Tuning NRT reindexing
For NRT only, to maximize NRT throughput during a manual re-index adjust these settings in the solrconfig.xml
file:
-
Increase the size of the RAM buffer, which is set to 512 MB by default. For example, increase to 1000:
<indexConfig> <useCompoundFile>false</useCompoundFile> <ramBufferSizeMB>1000</ramBufferSizeMB> <mergeFactor>10</mergeFactor> . . .
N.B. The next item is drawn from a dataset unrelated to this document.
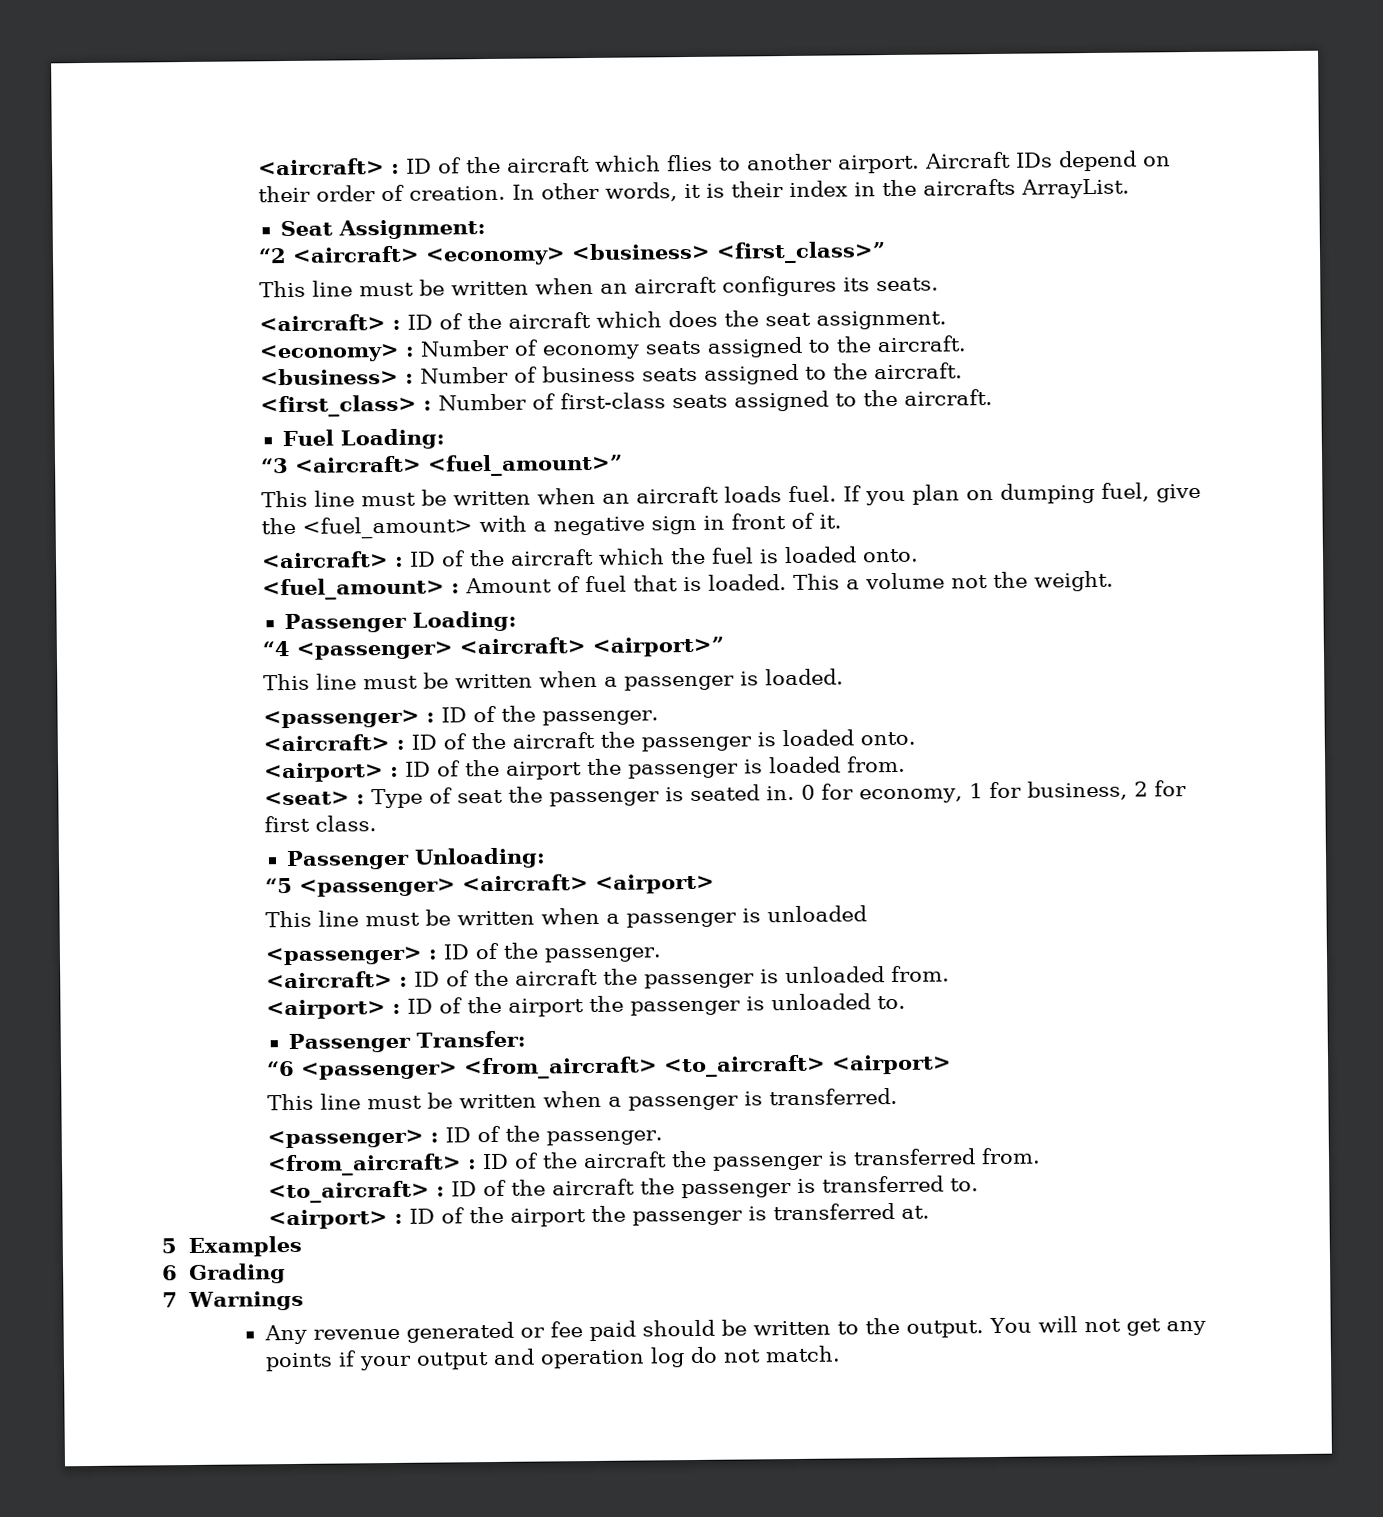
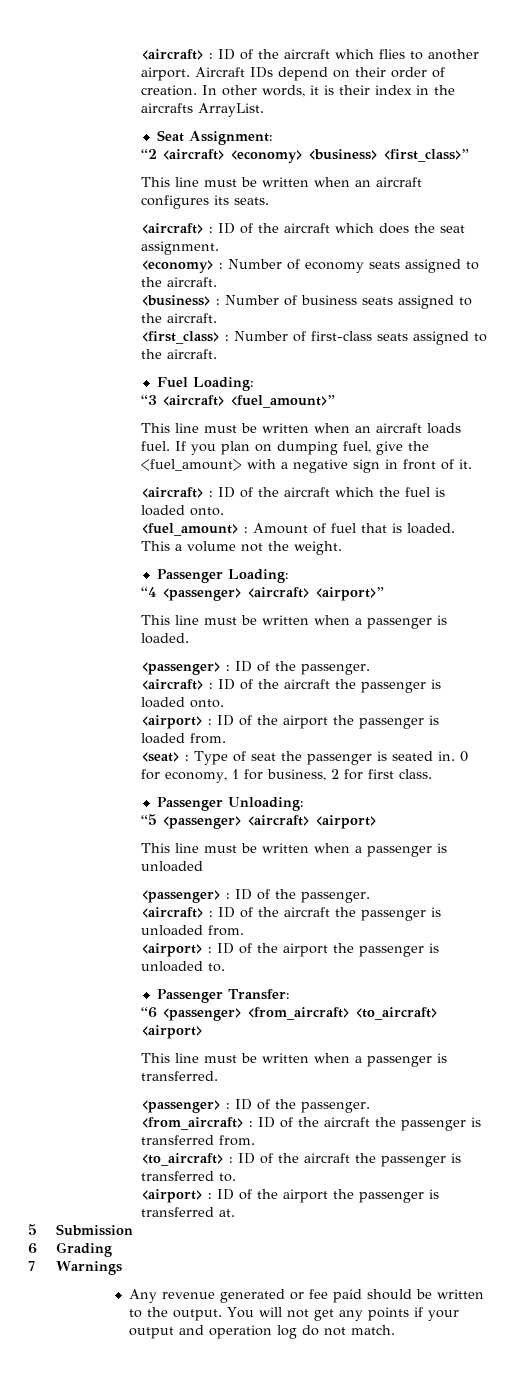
- 5 Examples
+ 5 Submission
The RAM buffer holds uncommitted documents for NRT. A larger RAM buffer reduces flushes. Segments are also larger when flushed. Fewer flushes reduces I/O pressure which is ideal for higher write workload scenarios.
-
Increase the soft commit time, which is set to 10 seconds (10000 ms) by default, to a larger value. For example, increase the time to 60 seconds:
<autoSoftCommit> <maxTime>60000</maxTime> </autoSoftCommit>
A disadvantage of changing the autoSoftCommit
attribute is that newly updated rows take longer than usual (1000ms) to appear in search results.
Tuning RT indexing
Live indexing uses more memory but reduces the time for docs to be searchable. During initial testing, enable live indexing on only one search index per cluster and monitor memory usage. Performance impact varies.
-
To enable live indexing (also known as RT), add
<rt>true</rt>
to the<indexConfig>
attribute of thesolrconfig.xml
file.<rt>true</rt>
-
To configure live indexing, edit the
solrconfig.xml
file and change these settings:-
Set the
autoSoftCommit/maxTime
to 1000 ms (1 second).The
autoSoftCommit.maxTime
for live indexing is not a soft commit, this value controls the refresh interval. For live indexing (RT), this refresh interval saturates at 1000 ms. Any higher value is overridden to limit the maximum time to 1000 ms. -
When live indexing is on the RAM buffer uses more memory than near real-time indexing. Set the RAM buffer size, 2048 MB is a good starting point for RT:
<ramBufferSizeMB>2048</ramBufferSizeMB>
-
For faster live indexing, configure the postings portion of the RAM buffer to be allocated offheap
<rtOffheapPostings>true</rtOffheapPostings>
Postings allocated offheap improve garbage collection (GC) times and prevent out-of-memory errors due to fluctuating live indexing memory usage.
<indexConfig> ... <rt>true</rt> <ramBufferSizeMB>2048</ramBufferSizeMB> <rtOffheapPostings>true</rtOffheapPostings> ... </indexConfig> ... <updateHandler class="solr.DirectUpdateHandler2"> ... <autoSoftCommit> <maxTime>1000</maxTime> </autoSoftCommit> ... </updateHandler>
-
-
Increase the heap size to at least 14 GB.
-
Restart DataStax Enterprise to use live indexing with the increased heap size.